2. Understand your cash flow
To build an effective financial plan for your business, you must understand your cash flow. Your cash flow is the movement of cash into and out of your business. If you have more money coming in than going out, you have a positive cash flow situation and are able to pay your expenses. If more money is going out than coming in, you are in a negative cash flow situation and need to bring in more money.
Understanding cash flow—including sales cycles—will help you build a plan for your business. If your business is seasonal, for example, it helps to know when sales drop and for how long, so you can plan for those periods. You can also anticipate when sales will be higher and you’ll have extra money to set aside for emergency expenses.
Remember that cash flow and profitability aren’t the same thing. Your business can be profitable, but if none of your clients are paying you on time you won’t have necessary cash flow to stay afloat.
3. Create a sales projection
An important part of your plan is your sales projection. This is related to your cash flow forecast, but focuses on your sales. It gives you insight into every segment of your business so you can better understand which of your offerings brings in the highest sales. For example, if you run a gym you might break down your sales forecasts into the different membership types.
When you forecast your sales, make sure you include the cost of goods sold so you can determine your forecasted growth margin.

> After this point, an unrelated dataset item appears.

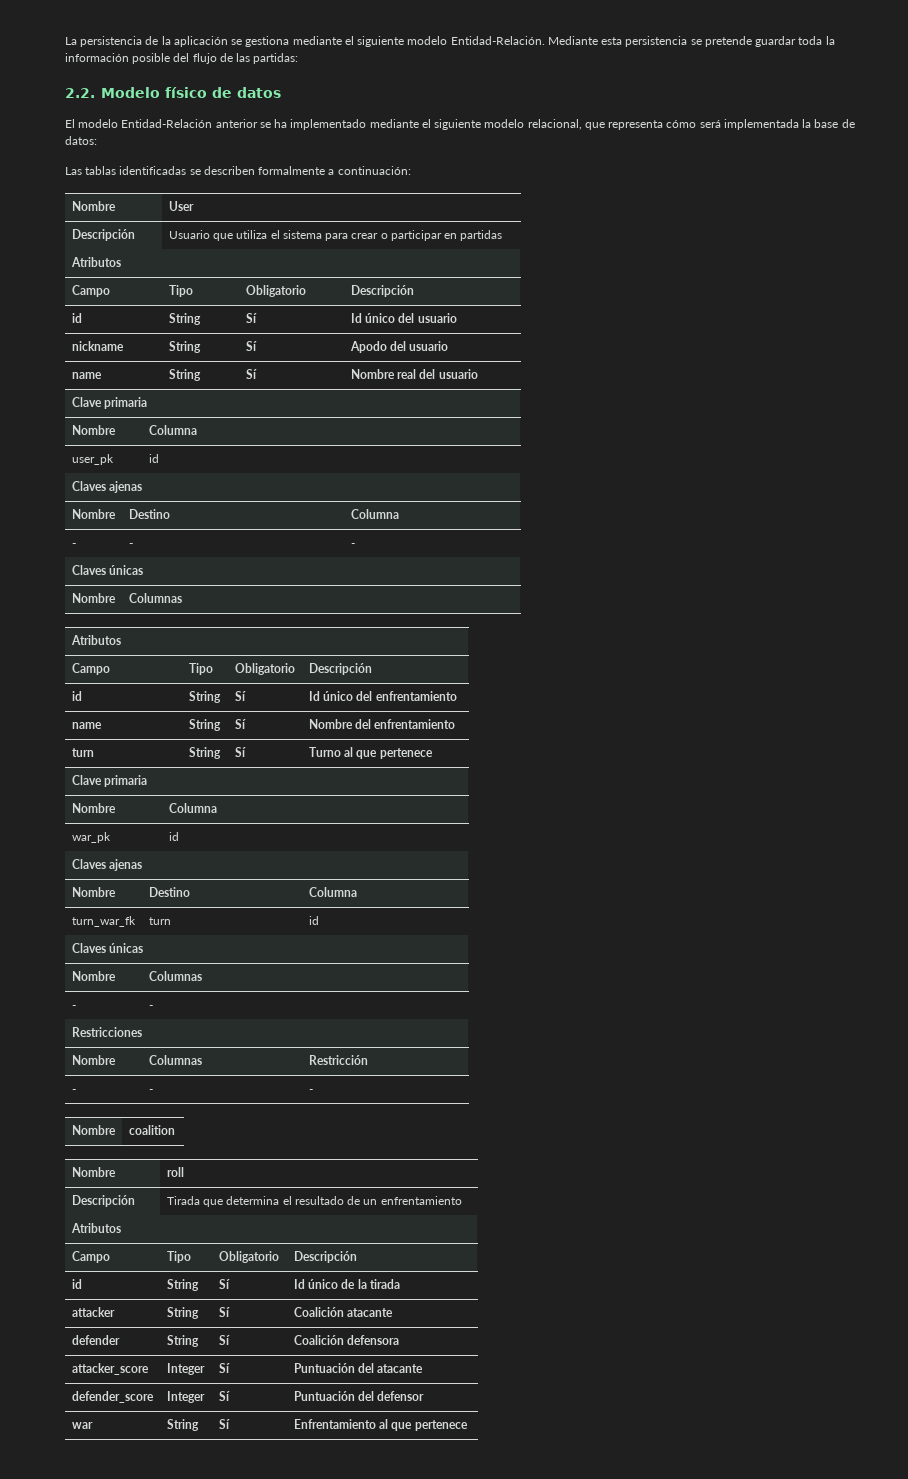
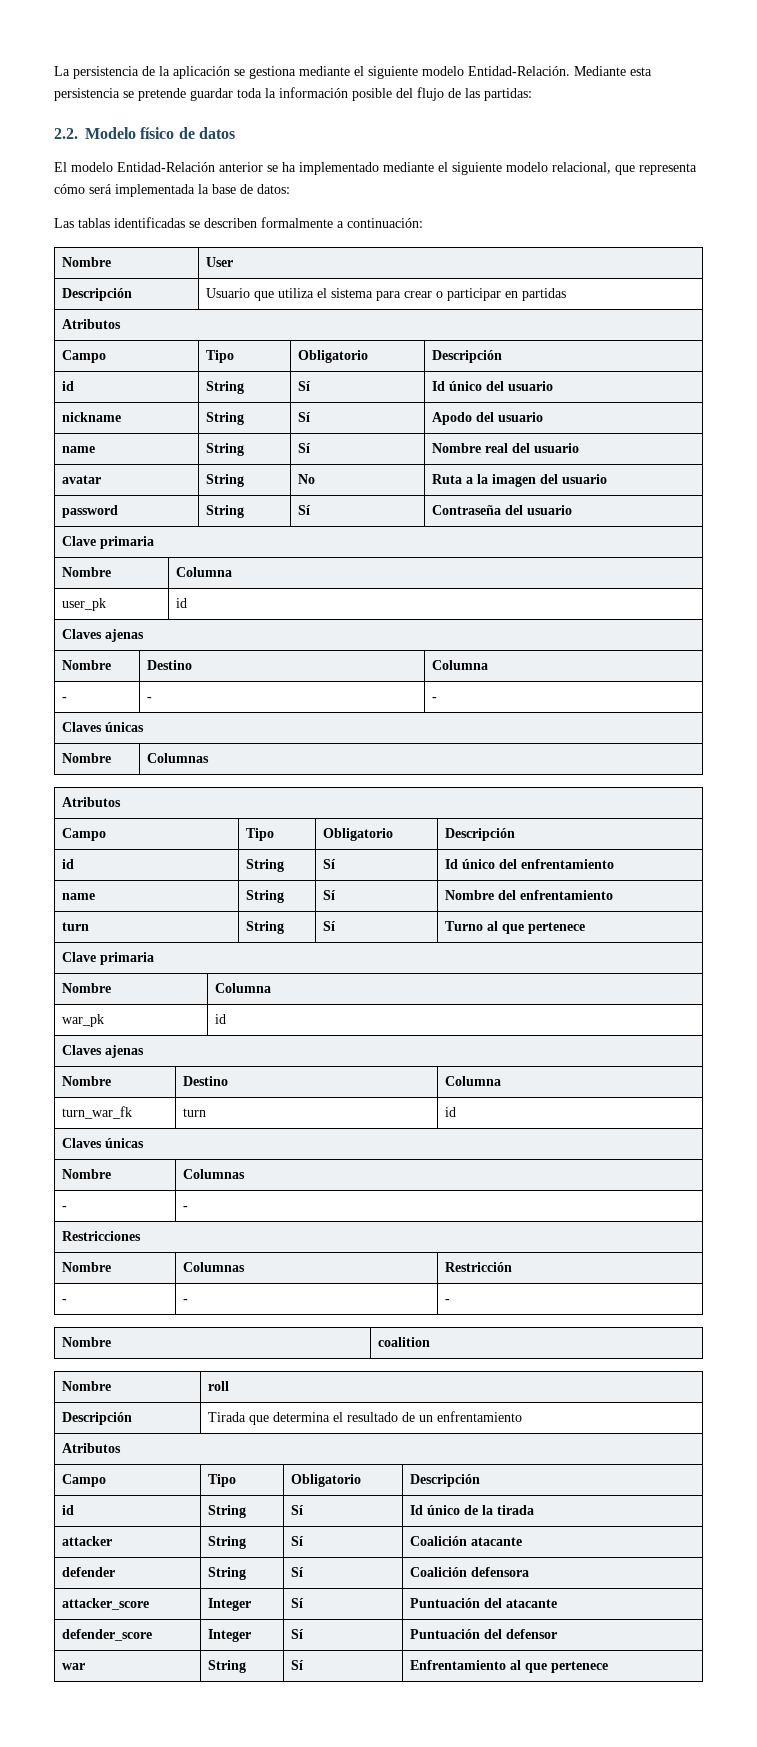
+ avatar | String | No | Ruta a la imagen del usuario
+ password | String | Sí | Contraseña del usuario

This information will help you determine which of your offerings are most profitable and which should be revised to increase your profits.
4. Talk to an expert
It’s not important for you to have all the answers for your business, but you have to be willing to talk to people who have the information you need. Once you know your current situation and what your goals are, talk to an accountant or financial expert to figure out your next steps.
Experts can help you make sense of your financial situation and how to move forward—whether that’s the best use of your profits or getting yourself out of a negative cash flow situation. They can offer you effective solutions you may not have considered, or help you revise your plan so it’s more realistic.
5. Monitor your progress
Throughout the year, take a look at your plan and your projections to ensure you’re still on track. If things are progressing as you expected, great. If not, explore how you can address the situation before financial problems become unmanageable.
Creating a financial plan may feel overwhelming, but by having a clear picture of your goals, your current situation, and your progress, you can write an effective financial plan that increases your chances of success.